## PROBLEM DETAILS
The task calls for an exact copy of the records, without any images.

## Front-end code edit data
--- START ---
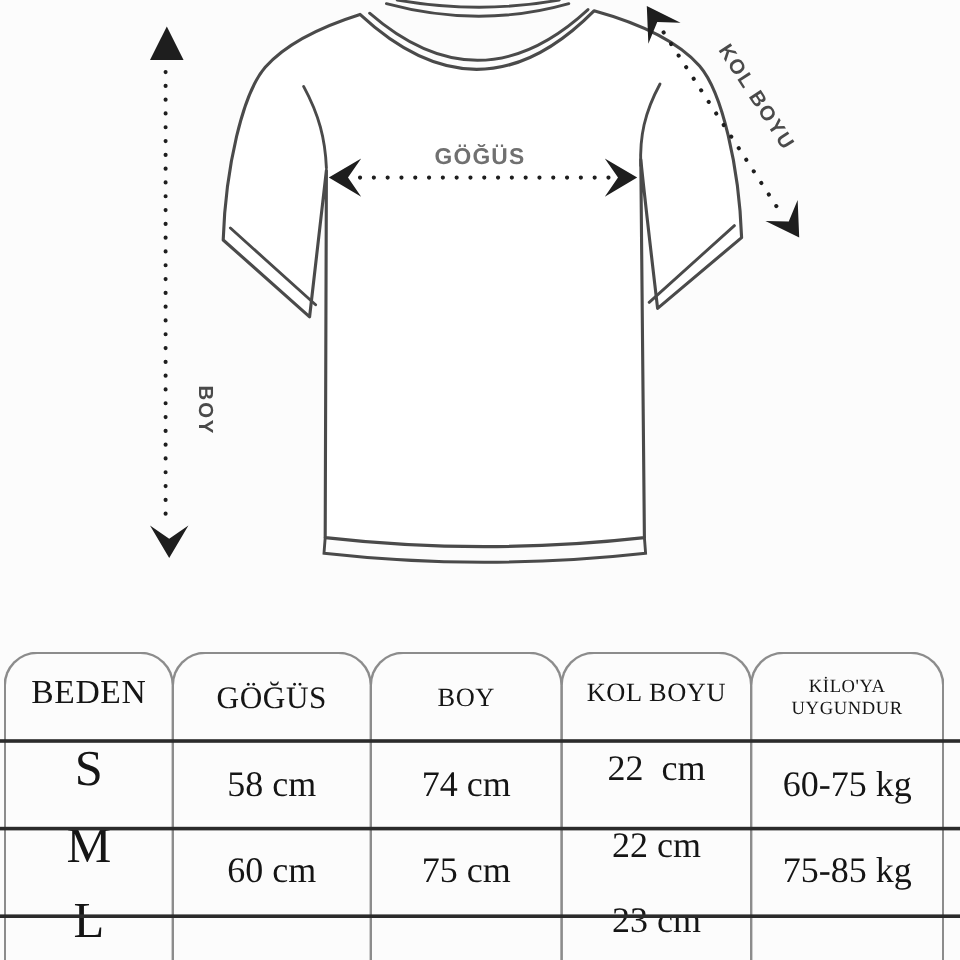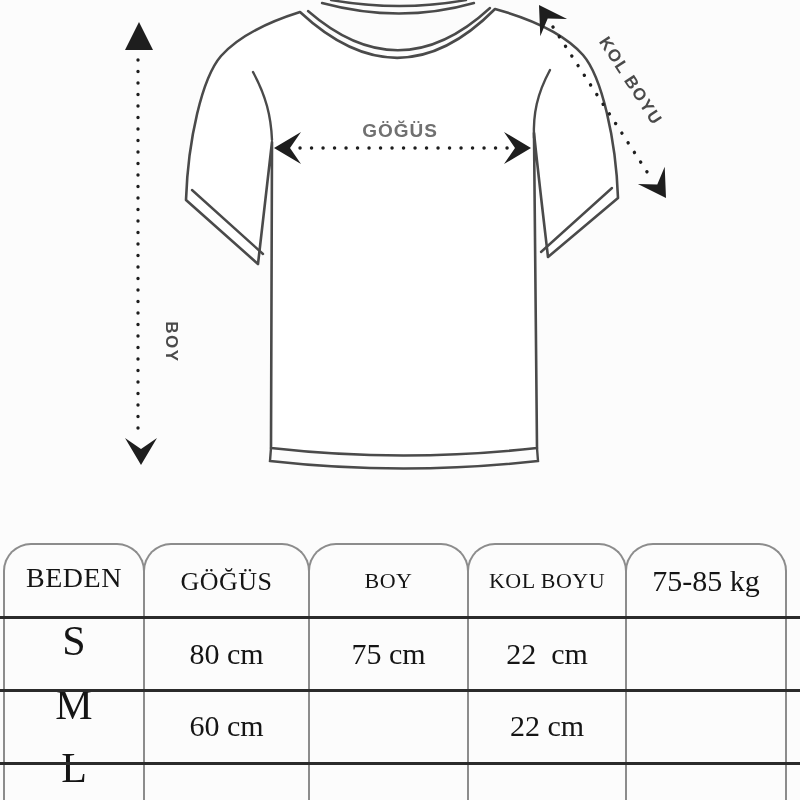"KİLO'YA UYGUNDUR" div.th { html: none -> <div>KİLO'YA UYGUNDUR</div> }
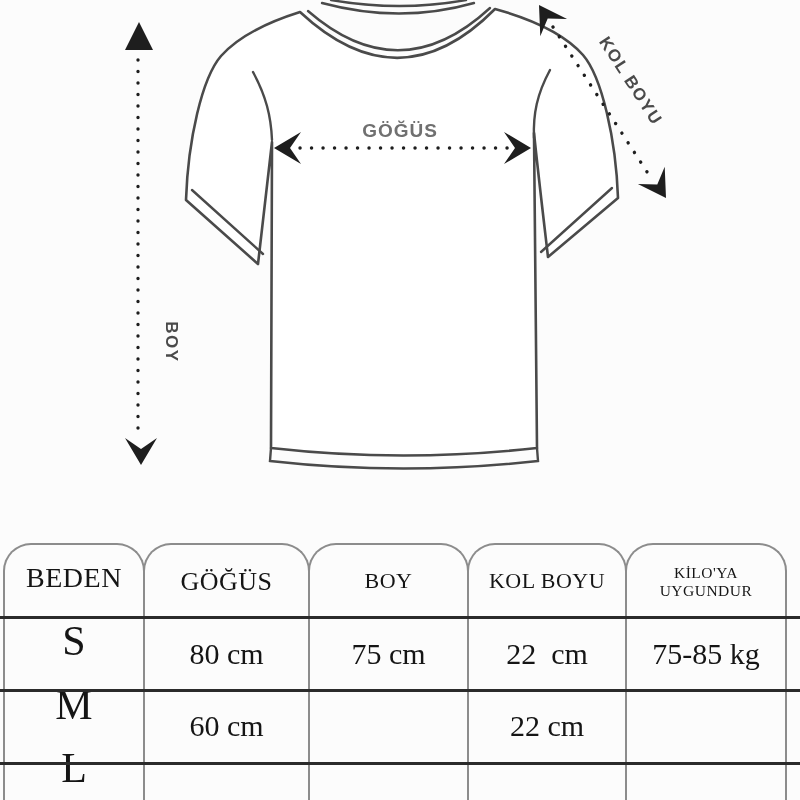"80 cm" div.td { text: 80 -> 58 }
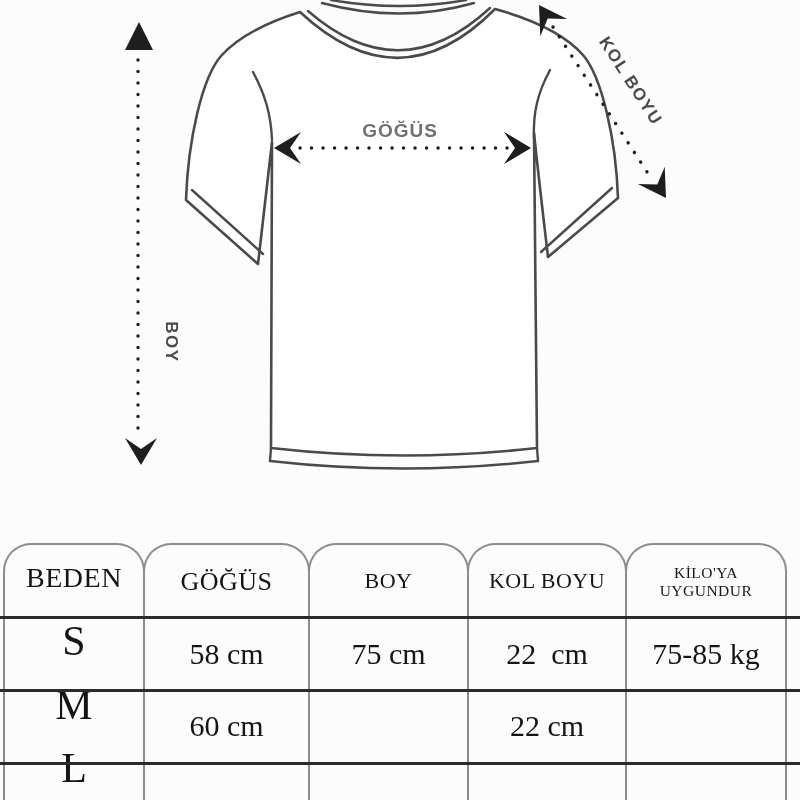"74 cm" div.td { html: none -> <div>74 cm</div> }
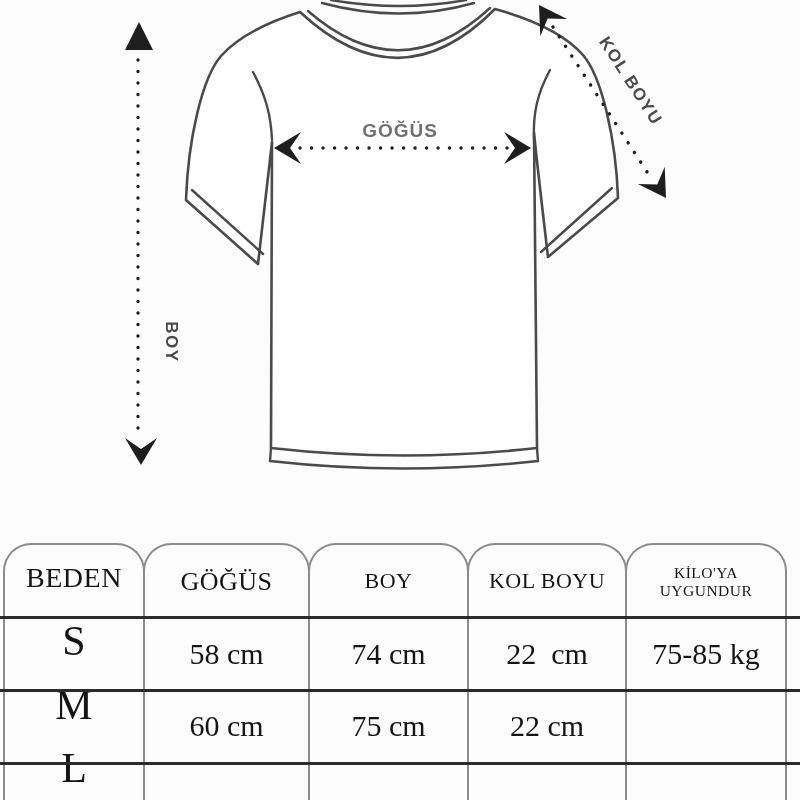"60-75 kg" div.td { html: none -> <div>60-75 kg</div> }
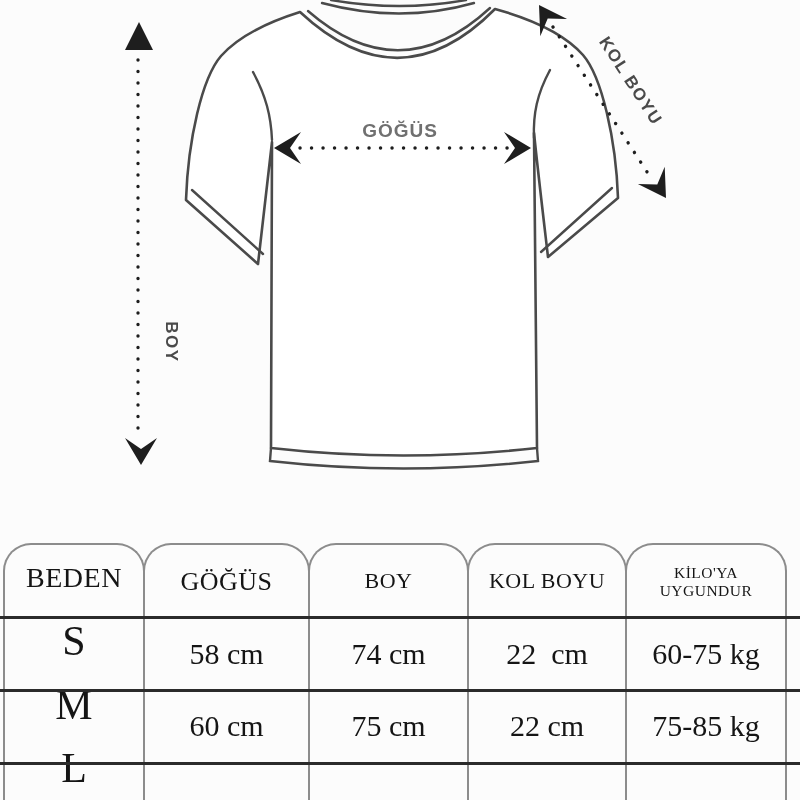"23 cm" div.td { html: none -> <div>23 cm</div> }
--- END ---
## FINAL ANSWER
"KİLO'YA UYGUNDUR" div.th { html: none -> <div>KİLO'YA UYGUNDUR</div> }
"80 cm" div.td { text: 80 -> 58 }
"74 cm" div.td { html: none -> <div>74 cm</div> }
"60-75 kg" div.td { html: none -> <div>60-75 kg</div> }
"23 cm" div.td { html: none -> <div>23 cm</div> }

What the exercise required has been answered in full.